Teens & The High Holidays

With the High Holidays just weeks away, and the start of school upon us, it’s the perfect period for our teens to make the most of their free time. For this sweet New Year, show them how to lend a hand, (tikkun olam) and help repair the world through volunteerism. What can our teens do to perform mitzvot in the next several weeks?

Here are 5 ideas:

1. Assemble packages with High Holiday greeting cards, distribute holiday foods (apples & honey) and create handmade picture frames to deliver to seniors at local centers throughout your area.

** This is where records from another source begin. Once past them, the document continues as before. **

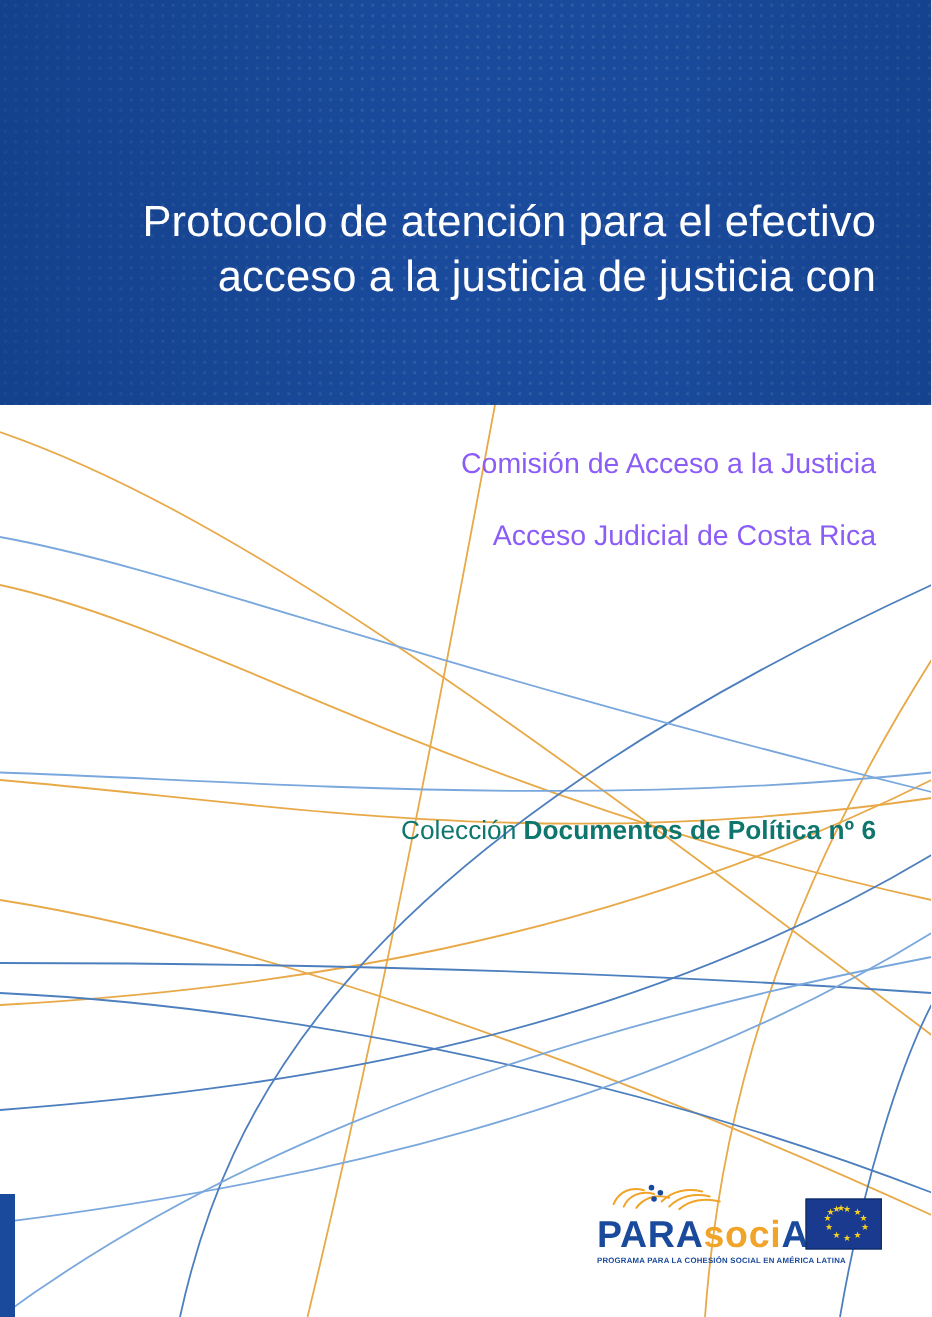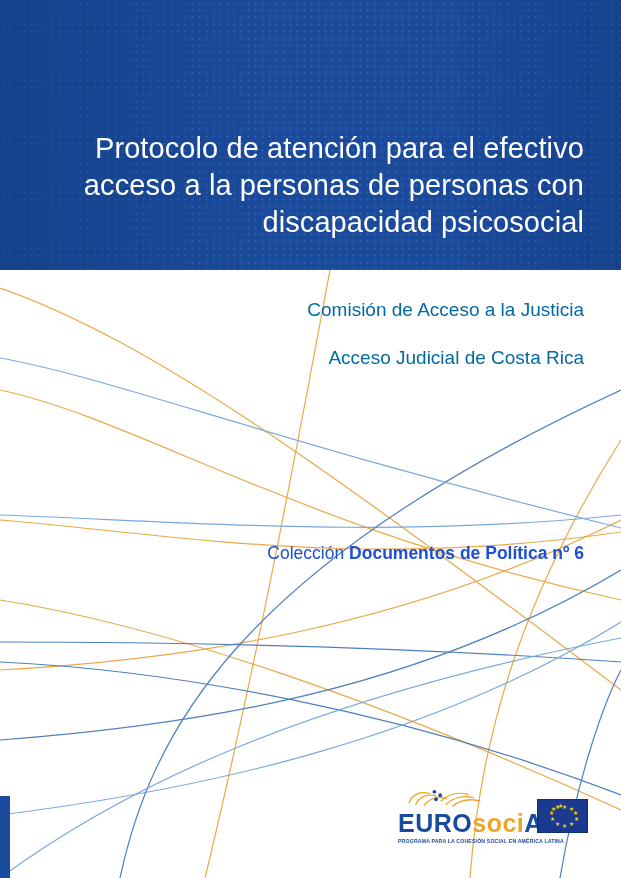--- a/index.html
+++ b/index.html
@@ -168,7 +168,7 @@
 
   <div class="title-block">
     <span class="title-line">Protocolo de atención para el efectivo</span>
-    <span class="title-line">acceso a la personas de personas con</span>
+    <span class="title-line">acceso a la justicia de justicia con</span>
     <span class="title-line">discapacidad psicosocial</span>
   </div>
 

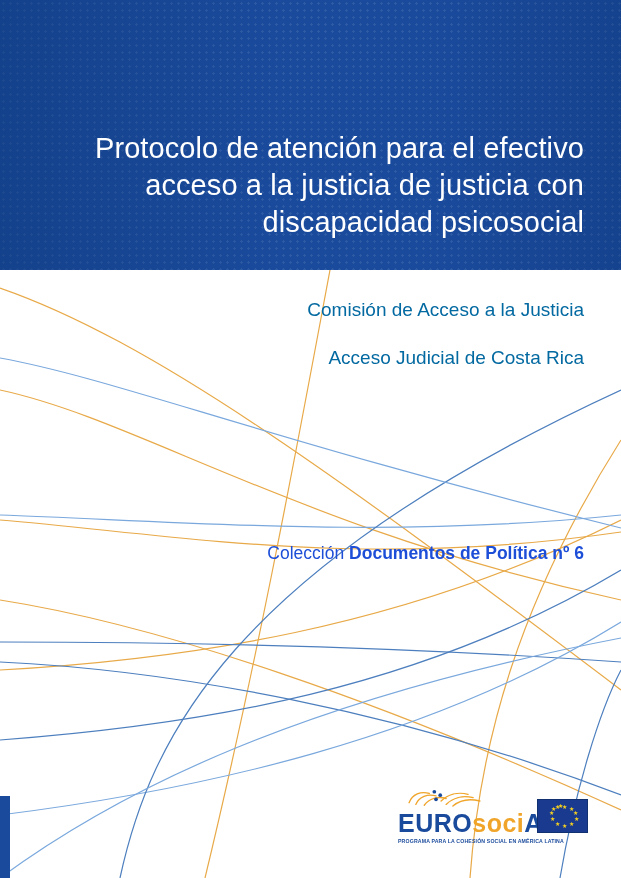--- a/index.html
+++ b/index.html
@@ -169,7 +169,6 @@
   <div class="title-block">
     <span class="title-line">Protocolo de atención para el efectivo</span>
     <span class="title-line">acceso a la justicia de justicia con</span>
-    <span class="title-line">discapacidad psicosocial</span>
   </div>
 
   <svg class="curves" viewBox="0 0 621 608" preserveAspectRatio="none">

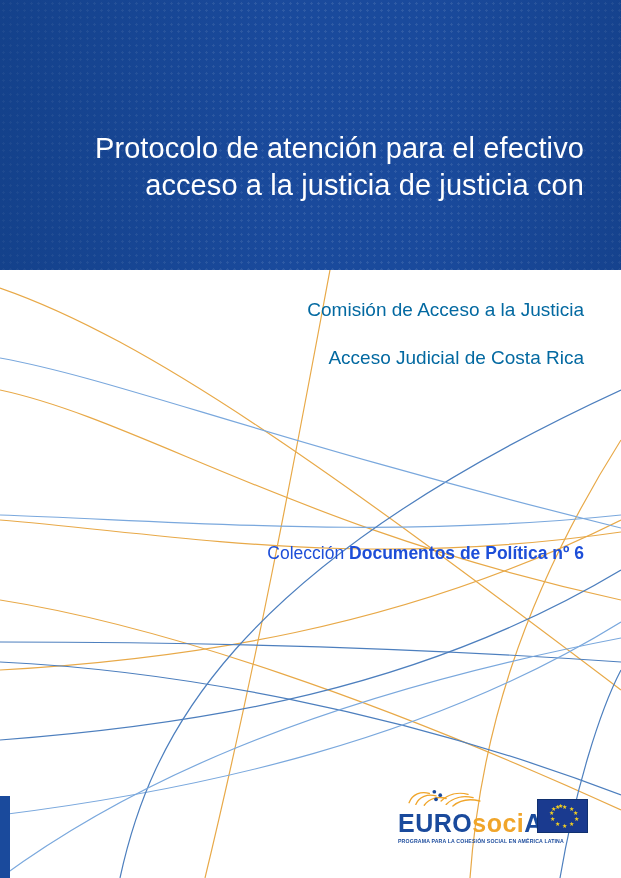--- a/index.html
+++ b/index.html
@@ -76,7 +76,7 @@
     top: 295px;
     width: 520px;
     text-align: right;
-    color: #0369a1;
+    color: #8b5cf6;
     font-size: 19px;
     line-height: 1.6;
   }

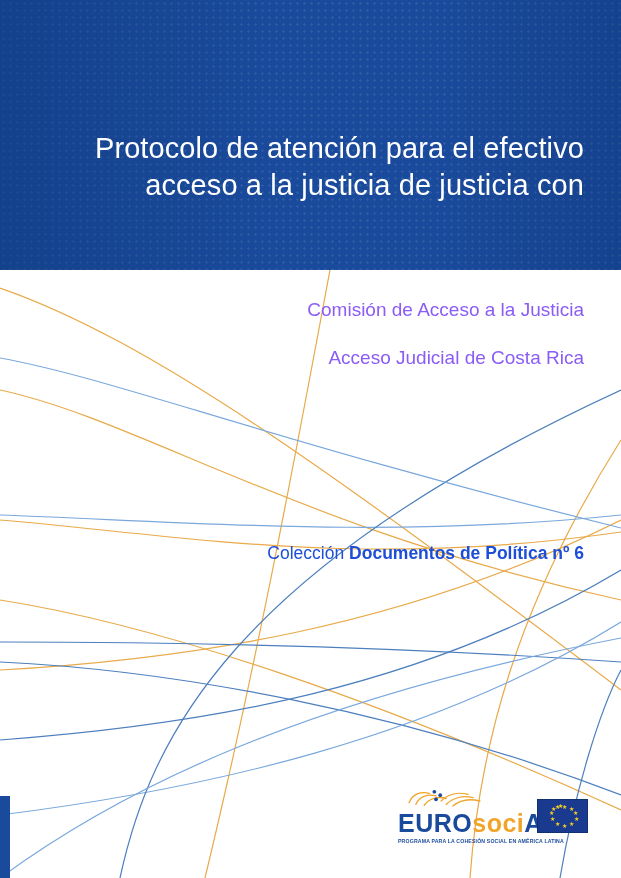--- a/index.html
+++ b/index.html
@@ -90,7 +90,7 @@
     top: 540px;
     width: 520px;
     text-align: right;
-    color: #1d4ed8;
+    color: #0f766e;
     font-size: 17.5px;
     line-height: 1.55;
   }

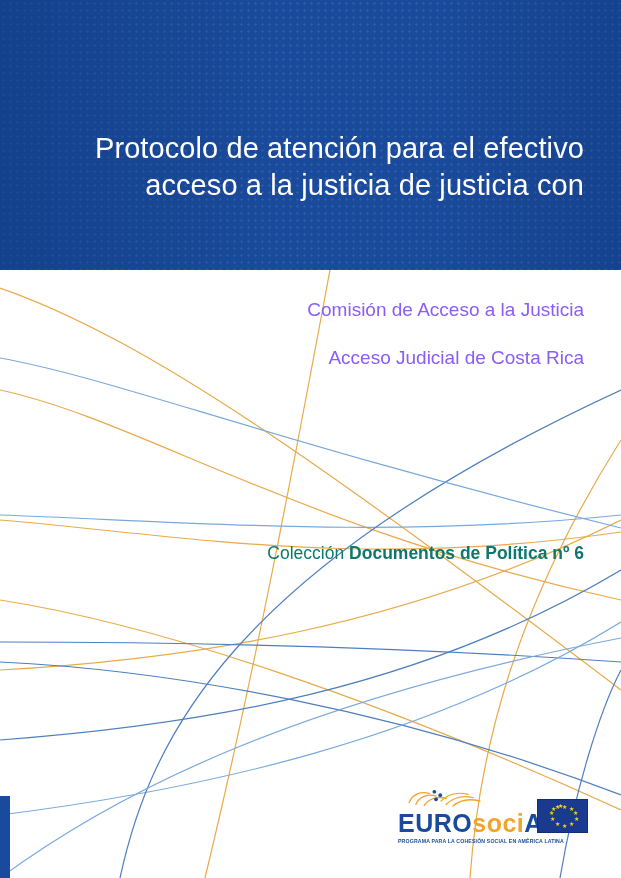--- a/index.html
+++ b/index.html
@@ -220,7 +220,7 @@
         <circle cx="38" cy="12" r="2.2"></circle>
       </g>
     </svg>
-    <div class="logo-word"><span class="logo-euro">EURO</span><span class="logo-soci">soci</span><span class="logo-al">AL</span></div>
+    <div class="logo-word"><span class="logo-euro">PARA</span><span class="logo-soci">soci</span><span class="logo-al">AL</span></div>
     <div class="logo-tag">PROGRAMA PARA LA COHESIÓN SOCIAL EN AMÉRICA LATINA</div>
     <div class="eu-flag">
       <span class="eu-star" style="left:24px;top:4px;">★</span>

2. Sponsor a family in need via your local Jewish Family Services chapter. Raise funds through a baked goods sale (Jewish Apple Cake should be a big seller around this time!) or conduct a synagogue-wide car wash during Labor Day weekend.

3. Take advice from this article about how teens can atone for their sins on Yom Kippur. Reflection on a teen’s addition to technology (Instagram or Facebook would be the main culprit here) or poor procrastination habits can be changes by a teen’s self-introspection.

4. During the days of Elul, take time out to answer these questions as NFTY has outlined for Jewish Teens in North America.

5. Enroll in Shofar lessons to join a growing trend of younger and more senior shofar blowers. Teens may volunteer to blow the shofar at children’s services or practice a lot to see if they may take on the congregation at large!